Each of these petitions for certiorari raised the same issue in a different factual context. Each challenged the so-called Williamson County state litigation requirement for takings claims under the Fifth Amendment. In Colony Cove Supreme Court review was sought of a decision by the Ninth Circuit; in Downing/Salt Pond Partners a decision by the First Circuit is at issue. In each case the Federal Court of Appeals affirmed the dismissal of the petitioner’s takings claims on the ground that Williamson County requires the matter to be litigated in state court. In Williamson County Planning Comm’n v. Hamilton Bank, 473 U.S. 172 (1985), the Supreme Court ruled that, when asserted against a state authority, a takings claim under the Fifth Amendment is not ripe to be heard in federal court until there has been a final decision denying just compensation to the complaining property owner. (As the Supreme Court pointed out in Williamson County the Fifth Amendment does not forbid the government from taking private property for a public purpose; it only forbids the taking of private property without the payment of just compensation. Therefore, the Williamson County majority concluded, there can be no federal claim until there has been a final state decision on compensation.)

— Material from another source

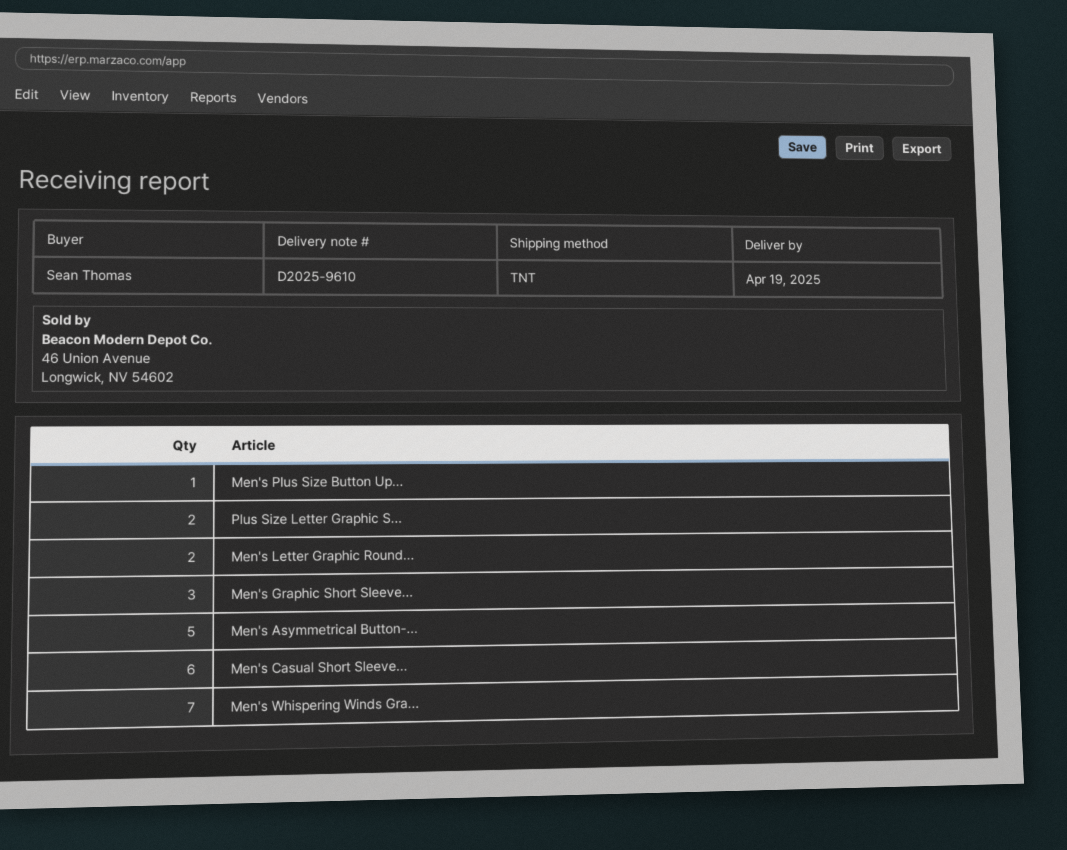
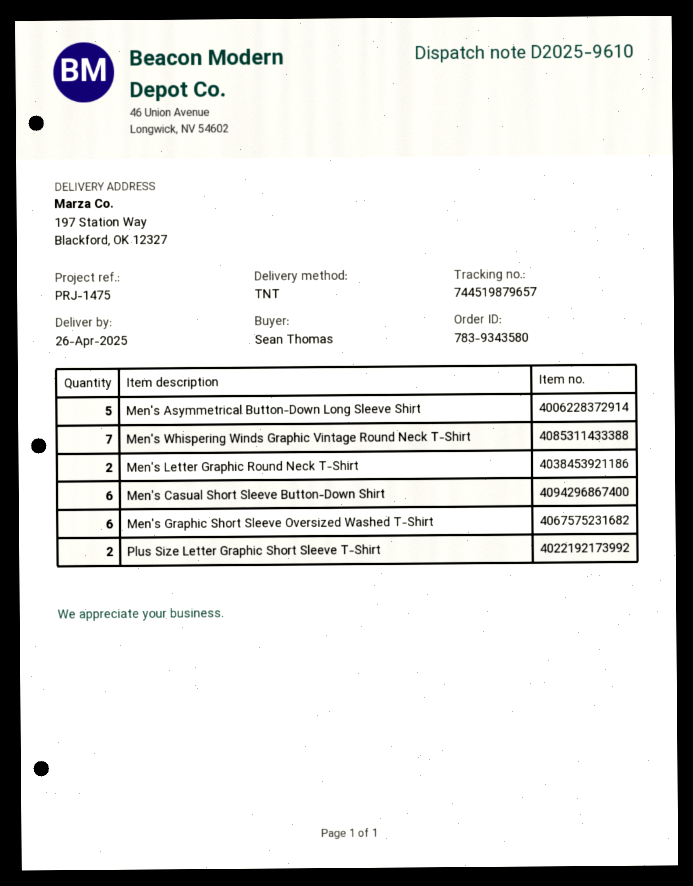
delivery date: 2025-04-19 -> 2025-04-26
Men's Plus Size Button Up...: 1 -> none
Men's Graphic Short Sleeve...: 3 -> 6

The ripeness requirement of Williamson County has led to the following anomalous result. Under Williamson County no state takings claim could be ripe for federal adjudication until it has been fully litigated in state court. (This is the so-called “state litigation requirement.”) But, as the Supreme Court expressly recognized in San Remo Hotel L.P. v. City and County of San Francisco, California,545 U.S. 323 (2005), once a state-based takings claim has been fully litigated in state court, it cannot be re-litigated in federal court. See, e.g., the federal full faith and credit statute, 28 U.S.C. § 1738.) The upshot has been that, unlike any other federal or constitutional right, a property owner’s rights under the Takings Clause of the Fifth Amendment can never be litigated in federal court against a state defendant. The only chance for federal review of a state taking of private property—either pursuant to eminent domain or a regulatory taking—is via a petition for certiorari to the United States Supreme Court.
In San Remo, former Chief Justice Rehnquist wrote a concurring opinion, in which three other justices joined. The four justices called for a reexamination of the Williamson County state litigation requirement. These two petitions for certiorari presented the issue in a relatively pure form, and NELF, joined by other amici, urged the Court, in each case, to heed Chief Justice Rehnquist’s suggestion and seize the opportunity these cases present to look once again at its holding in Williamson County and its, perhaps unintended, denial of access to federal courts for one of the most fundamental federal rights, that forbidding a governmental body to take property for a pubic purpose without just compensation.
Despite NELF’s arguments, and the fact that this issue has continued to present problems for property owners in New England and throughout the United States, the Supreme Court denied certiorari in both cases. This indicates that, despite the former Chief Justice’s suggestion in San Remo, the Court has no present intention of revisiting the Williamson County rule.